Rediscovered in the drawers of the Pirelli Historic Archive, Moravia’s text is entitled “This is our city” and describes the everyday life of industrial Milan in the following terms: “Here is the Pirelli factory. Arriving from every direction, the workers gather in the yard overlooking the gatehouse, between the fruit carts and stalls of the cigarette sellers. A weak autumnal sunshine dapples the yard and the walls of the Pirelli building. The workers enter one behind the other, go and put their bicycles in the storage area, under the canopy, and then from there make their way each to their own departments”.People who become personalities. Individuals. And a harmonious unit. Factories used to be social forums, places of encounters and conflicts, cooperation and discussion. Over time, they also became living and crucial centres in which to discover and enjoy, through participation, the dimensions of citizenship linked to work, with all its interconnections between rights and obligations, identity and responsibility. A factory, as an opportunity for social inclusion. The best literature, and in the same way the cinema, the theatre, and photography, have borne witness to this.

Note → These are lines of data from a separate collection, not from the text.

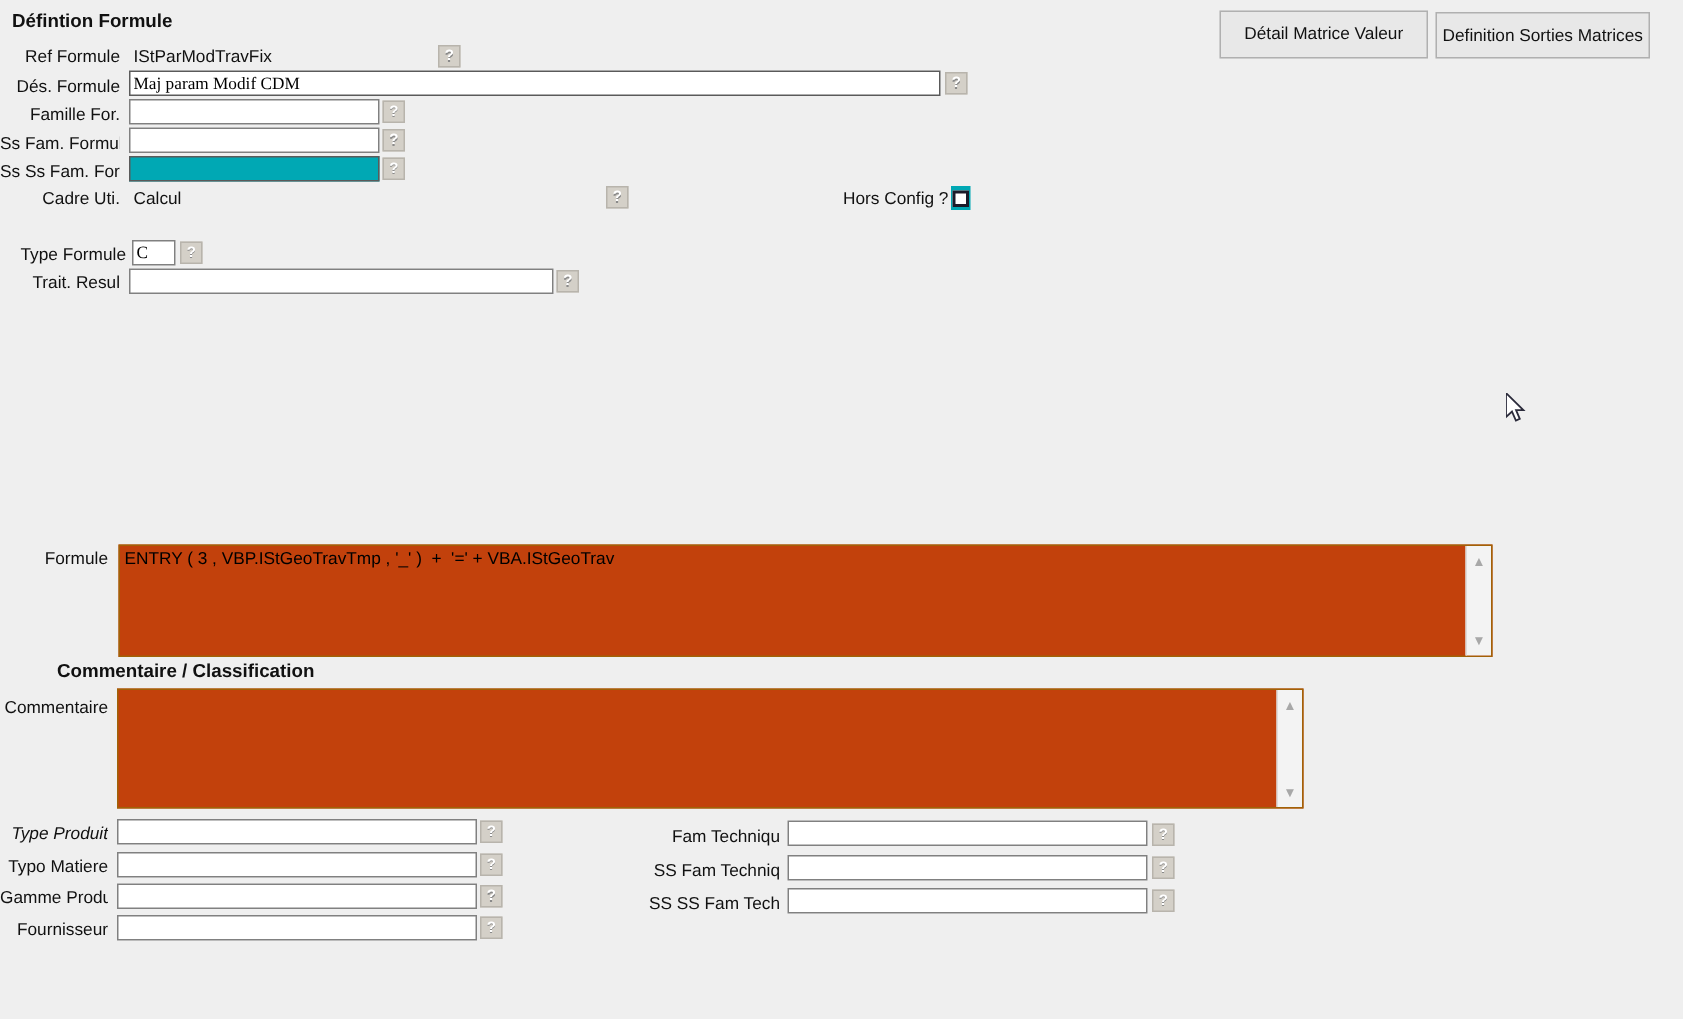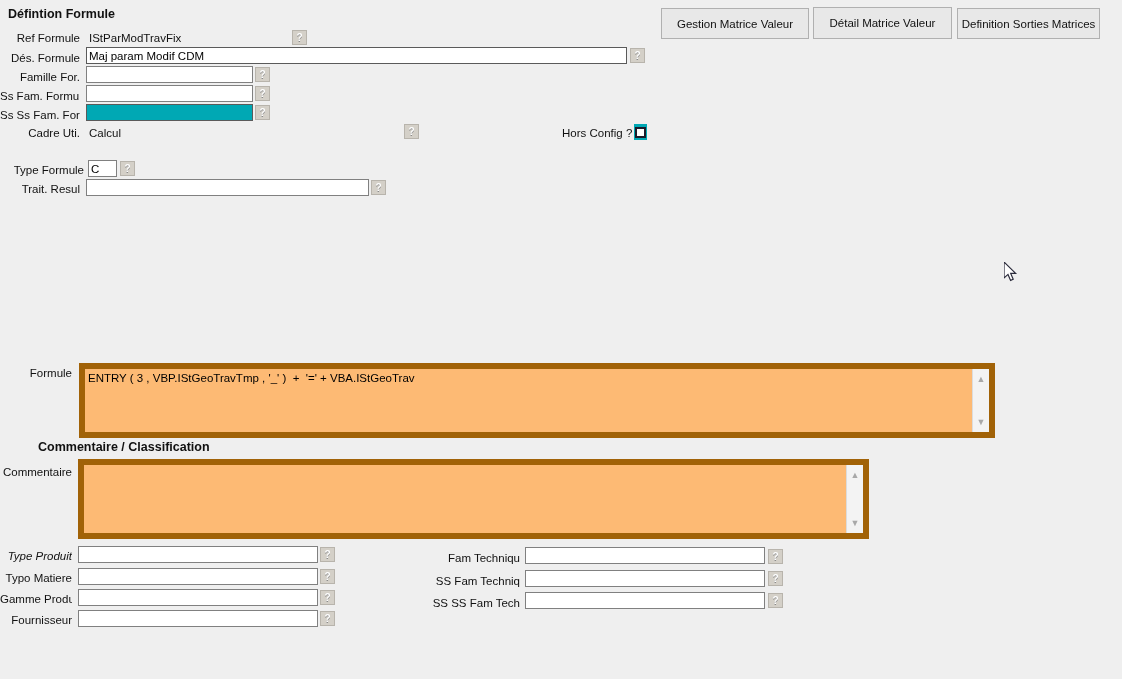--- a/index.html
+++ b/index.html
@@ -187,7 +187,6 @@
 
   <div class="abs section-title" style="left:8px; top:7px;">Défintion Formule</div>
 
-  <button class="abs topbtn raised" style="left:661px; top:8px; width:148px; height:31px;">Gestion Matrice Valeur</button>
   <button class="abs topbtn raised" style="left:813px; top:7px; width:139px; height:32px;">Détail Matrice Valeur</button>
   <button class="abs topbtn raised" style="left:957px; top:8px; width:143px; height:31px;">Definition Sorties Matrices</button>
 

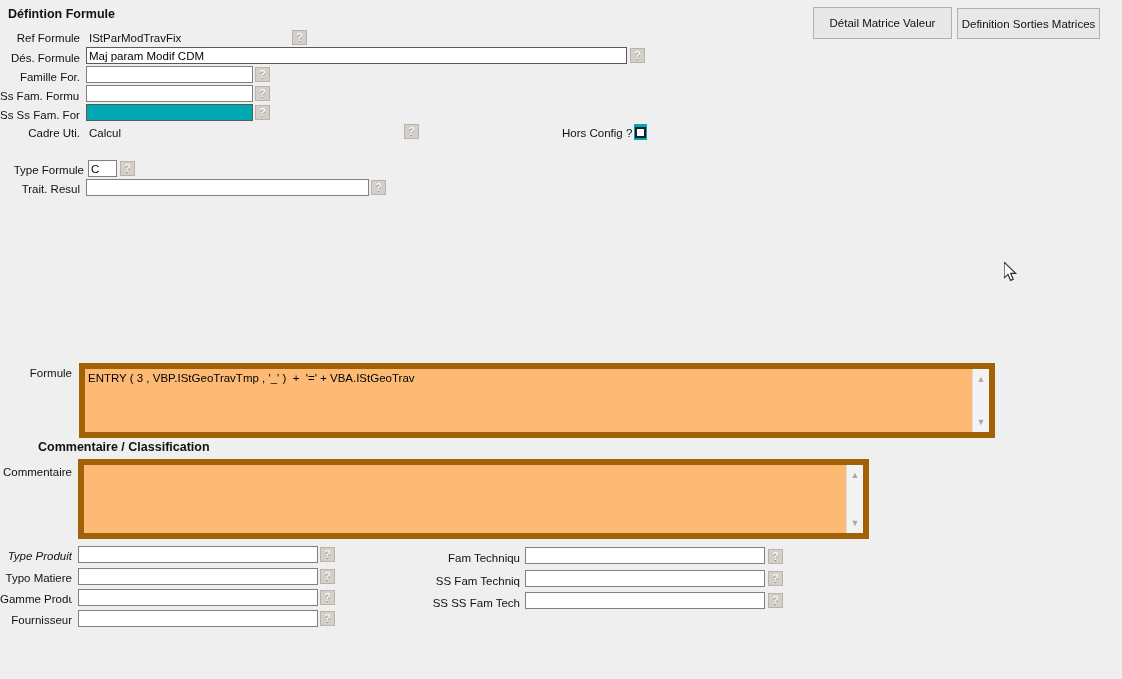--- a/index.html
+++ b/index.html
@@ -57,7 +57,7 @@
     box-sizing: border-box;
     border: 1px solid #808080;
     background: #ffffff;
-    font-family: Liberation Sans, sans-serif;
+    font-family: Liberation Serif, serif;
     font-size: 11.5px;
     color: #000;
     padding: 0 2px;

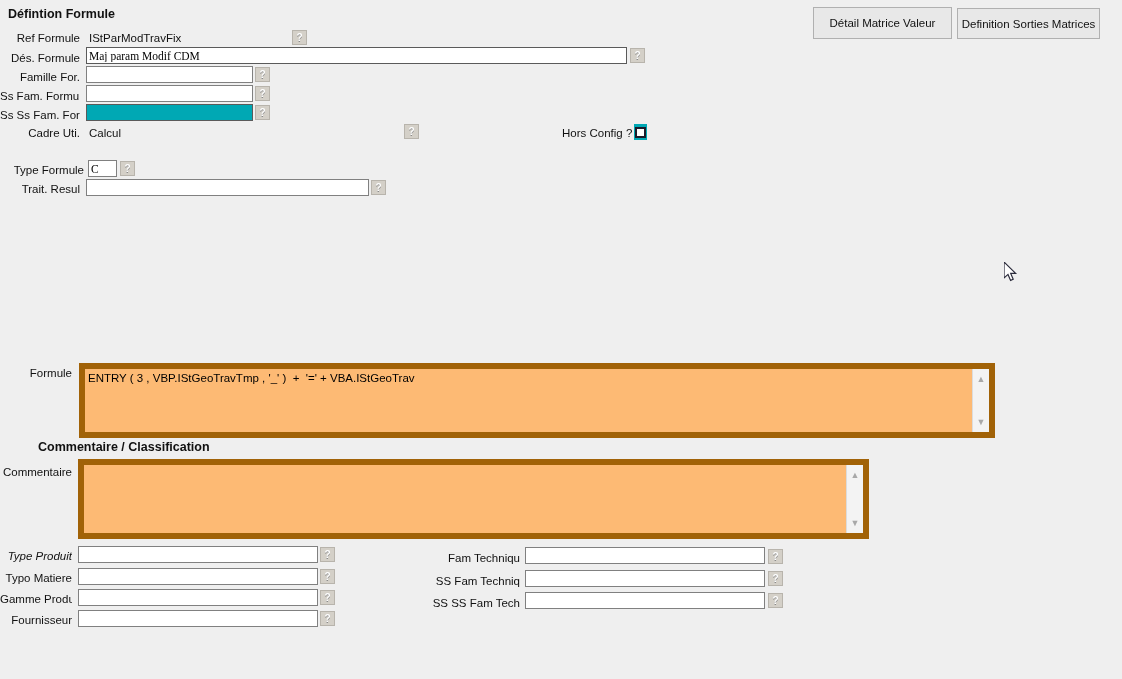--- a/index.html
+++ b/index.html
@@ -112,8 +112,8 @@
   
   .tarea-wrap {
     box-sizing: border-box;
-    border: 6px solid #a16207;
-    background: #fdba74;
+    border: 1px solid #a16207;
+    background: #c2410c;
     position: absolute;
     display: flex;
   }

As well as Moravia, Marina Rocco and Rosario Lisma will be reading extracts from novels about Milan and texts featured in the Pirelli Magazine. Major signatories: from Dino Buzzati to Alda Merini, from Carlo Emilio Gadda to Giorgio Scerbanenco, from Primo Levi to Ottiero Ottieri. Ending with modern works by Giorgio Fontana, Alberto Rollo and yet other writers.Alternating with these readings will be dialogues with the writers Piero Colaprico and Giuseppe Lupo, and with Pietro Redondi, a professor at the Bicocca University of Milan. Memories. And current events.

So many different features but which retains, as strong as ever, the traces of its identity as an industrial city and keeps them alive through the course of radical economic and social transformations. There are no longer any of those traditional factories, but neo-factories are growing in their place, where the processes of the digital economy are combining together, in a novel way, manufacturing and services, research and virtuous relationships with universities. A topical blend of competitiveness and growth which has its roots in the traditional Milanese attitude of “doing things, and doing them well”. And which initiatives such as the “Story about the industrial city of Milan” help to keep centre-stage in the minds of the public. A cultural choice which has solid economic relevance.

Indeed, industry is an important driver for the Italian economy (we are still the second largest manufacturing country in Europe, after Germany, thanks to our companies in the sectors of mechatronics, mechanics, robotics, rubber, automotive, plastics, chemicals, and pharmaceuticals, as well as the traditional “Made in Italy” sectors of furnishings, clothing and food and agriculture). “Beautiful factories” very often, well-designed, transparent, welcoming, secure. And factories which are sustainable, both environmentally and socially, at  the forefront of the green economy in Europe. It is well worthwhile reiterating this to a public opinion which is often unaware, distracted. And to reaffirm it during these difficult times in which anti-business and anti-science attitudes, including within government circles, are being given too much room. Industry means growth, economic development, inclusion, solidarity. It possesses characteristics which bring into play competition and community spirit, wealth and work, technological innovation and social change. It deserves shared memories. And that its story continues.